**Problem details**
Write each entry out once more, please, precisely as shown.

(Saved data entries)
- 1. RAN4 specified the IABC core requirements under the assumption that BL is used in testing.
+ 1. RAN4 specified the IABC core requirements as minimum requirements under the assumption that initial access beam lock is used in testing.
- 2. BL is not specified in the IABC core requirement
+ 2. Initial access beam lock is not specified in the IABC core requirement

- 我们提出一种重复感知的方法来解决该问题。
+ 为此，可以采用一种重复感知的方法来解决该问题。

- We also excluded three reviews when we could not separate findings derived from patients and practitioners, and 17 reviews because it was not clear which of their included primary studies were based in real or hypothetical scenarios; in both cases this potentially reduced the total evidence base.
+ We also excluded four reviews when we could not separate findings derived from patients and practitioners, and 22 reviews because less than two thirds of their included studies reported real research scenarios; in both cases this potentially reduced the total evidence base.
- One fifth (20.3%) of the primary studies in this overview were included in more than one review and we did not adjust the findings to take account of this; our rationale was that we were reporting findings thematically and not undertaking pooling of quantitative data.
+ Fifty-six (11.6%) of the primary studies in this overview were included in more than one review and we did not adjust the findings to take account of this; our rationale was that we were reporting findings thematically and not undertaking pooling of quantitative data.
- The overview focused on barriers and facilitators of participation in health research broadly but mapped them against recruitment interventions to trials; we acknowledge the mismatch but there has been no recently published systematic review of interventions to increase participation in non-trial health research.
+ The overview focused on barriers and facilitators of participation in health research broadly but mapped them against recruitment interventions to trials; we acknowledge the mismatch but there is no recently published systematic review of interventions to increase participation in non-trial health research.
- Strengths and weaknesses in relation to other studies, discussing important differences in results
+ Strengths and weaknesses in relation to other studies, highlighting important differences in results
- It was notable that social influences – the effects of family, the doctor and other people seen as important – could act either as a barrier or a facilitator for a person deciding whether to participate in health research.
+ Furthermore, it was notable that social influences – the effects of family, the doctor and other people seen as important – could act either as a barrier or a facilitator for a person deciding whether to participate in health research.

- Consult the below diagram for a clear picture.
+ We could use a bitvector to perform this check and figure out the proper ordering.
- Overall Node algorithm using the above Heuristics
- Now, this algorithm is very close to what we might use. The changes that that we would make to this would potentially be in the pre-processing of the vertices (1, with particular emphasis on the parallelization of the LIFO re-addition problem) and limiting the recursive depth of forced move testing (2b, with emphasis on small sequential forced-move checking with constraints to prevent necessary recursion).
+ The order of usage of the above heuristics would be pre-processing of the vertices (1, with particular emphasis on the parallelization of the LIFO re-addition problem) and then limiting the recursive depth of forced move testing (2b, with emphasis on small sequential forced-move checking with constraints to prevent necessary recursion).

**Answer for this exercise**
- 1. RAN4 specified the IABC core requirements under the assumption that BL is used in testing.
+ 1. RAN4 specified the IABC core requirements as minimum requirements under the assumption that initial access beam lock is used in testing.
- 2. BL is not specified in the IABC core requirement
+ 2. Initial access beam lock is not specified in the IABC core requirement

- 我们提出一种重复感知的方法来解决该问题。
+ 为此，可以采用一种重复感知的方法来解决该问题。

- We also excluded three reviews when we could not separate findings derived from patients and practitioners, and 17 reviews because it was not clear which of their included primary studies were based in real or hypothetical scenarios; in both cases this potentially reduced the total evidence base.
+ We also excluded four reviews when we could not separate findings derived from patients and practitioners, and 22 reviews because less than two thirds of their included studies reported real research scenarios; in both cases this potentially reduced the total evidence base.
- One fifth (20.3%) of the primary studies in this overview were included in more than one review and we did not adjust the findings to take account of this; our rationale was that we were reporting findings thematically and not undertaking pooling of quantitative data.
+ Fifty-six (11.6%) of the primary studies in this overview were included in more than one review and we did not adjust the findings to take account of this; our rationale was that we were reporting findings thematically and not undertaking pooling of quantitative data.
- The overview focused on barriers and facilitators of participation in health research broadly but mapped them against recruitment interventions to trials; we acknowledge the mismatch but there has been no recently published systematic review of interventions to increase participation in non-trial health research.
+ The overview focused on barriers and facilitators of participation in health research broadly but mapped them against recruitment interventions to trials; we acknowledge the mismatch but there is no recently published systematic review of interventions to increase participation in non-trial health research.
- Strengths and weaknesses in relation to other studies, discussing important differences in results
+ Strengths and weaknesses in relation to other studies, highlighting important differences in results
- It was notable that social influences – the effects of family, the doctor and other people seen as important – could act either as a barrier or a facilitator for a person deciding whether to participate in health research.
+ Furthermore, it was notable that social influences – the effects of family, the doctor and other people seen as important – could act either as a barrier or a facilitator for a person deciding whether to participate in health research.

- Consult the below diagram for a clear picture.
+ We could use a bitvector to perform this check and figure out the proper ordering.
- Overall Node algorithm using the above Heuristics
- Now, this algorithm is very close to what we might use. The changes that that we would make to this would potentially be in the pre-processing of the vertices (1, with particular emphasis on the parallelization of the LIFO re-addition problem) and limiting the recursive depth of forced move testing (2b, with emphasis on small sequential forced-move checking with constraints to prevent necessary recursion).
+ The order of usage of the above heuristics would be pre-processing of the vertices (1, with particular emphasis on the parallelization of the LIFO re-addition problem) and then limiting the recursive depth of forced move testing (2b, with emphasis on small sequential forced-move checking with constraints to prevent necessary recursion).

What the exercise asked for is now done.